#### Data excerpts:
_ _ _ _
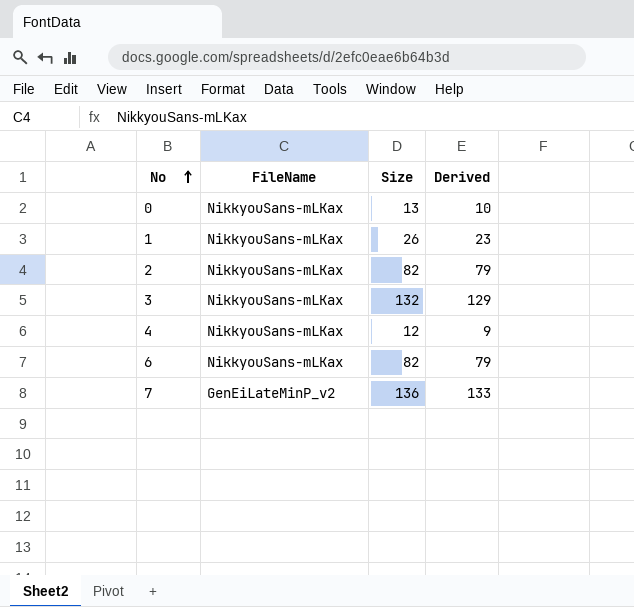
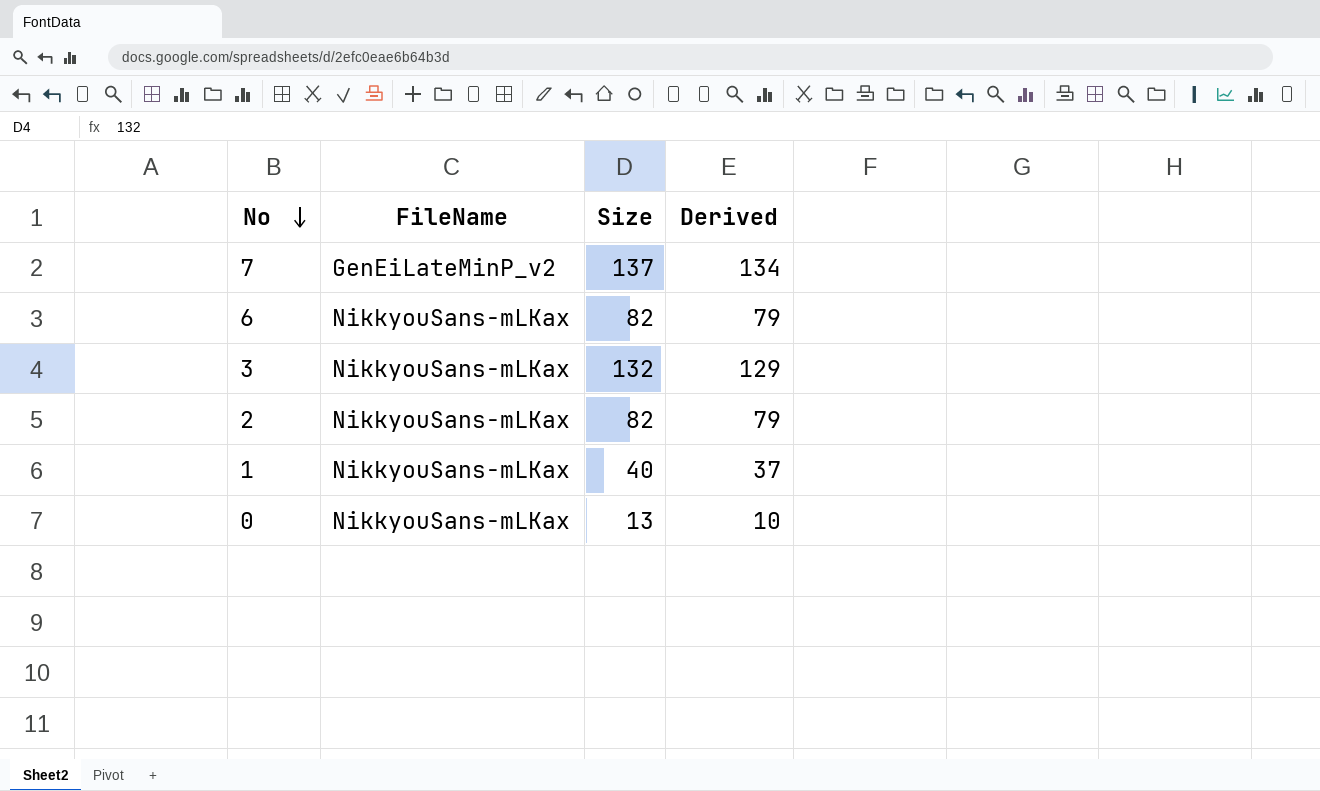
row order: No ascending -> No descending
row 4: NikkyouSans-mLKax | 12 | 9 -> none
7 | Size: 136 -> 137
7 | Derived: 133 -> 134
1 | Size: 26 -> 40
1 | Derived: 23 -> 37

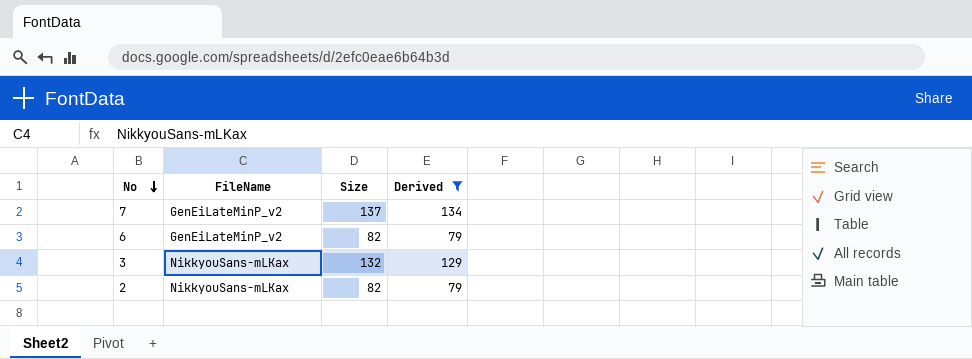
filter: none -> Derived >= 79
6 | FileName: NikkyouSans-mLKax -> GenEiLateMinP_v2

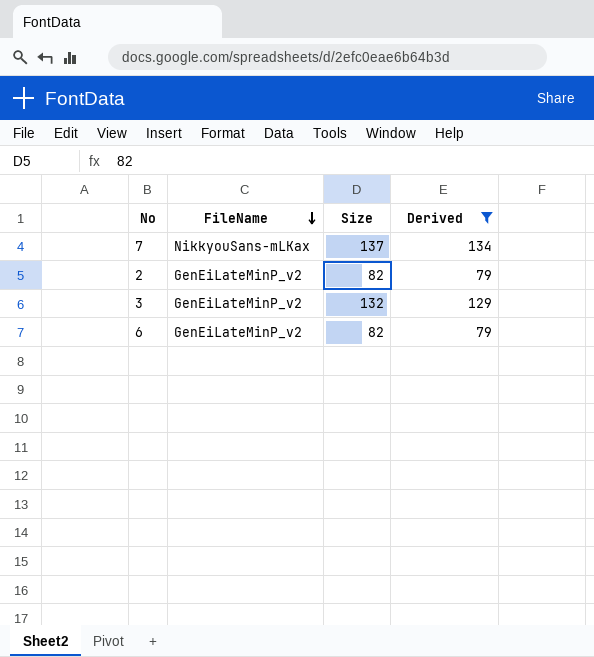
row order: No descending -> FileName descending
7 | FileName: GenEiLateMinP_v2 -> NikkyouSans-mLKax
2 | FileName: NikkyouSans-mLKax -> GenEiLateMinP_v2
3 | FileName: NikkyouSans-mLKax -> GenEiLateMinP_v2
_ _ _ _
#### Problem to solve:
If a line of the records includes the string "none", copy it out.

#### Response for this exercise:
row 4: NikkyouSans-mLKax | 12 | 9 -> none
filter: none -> Derived >= 79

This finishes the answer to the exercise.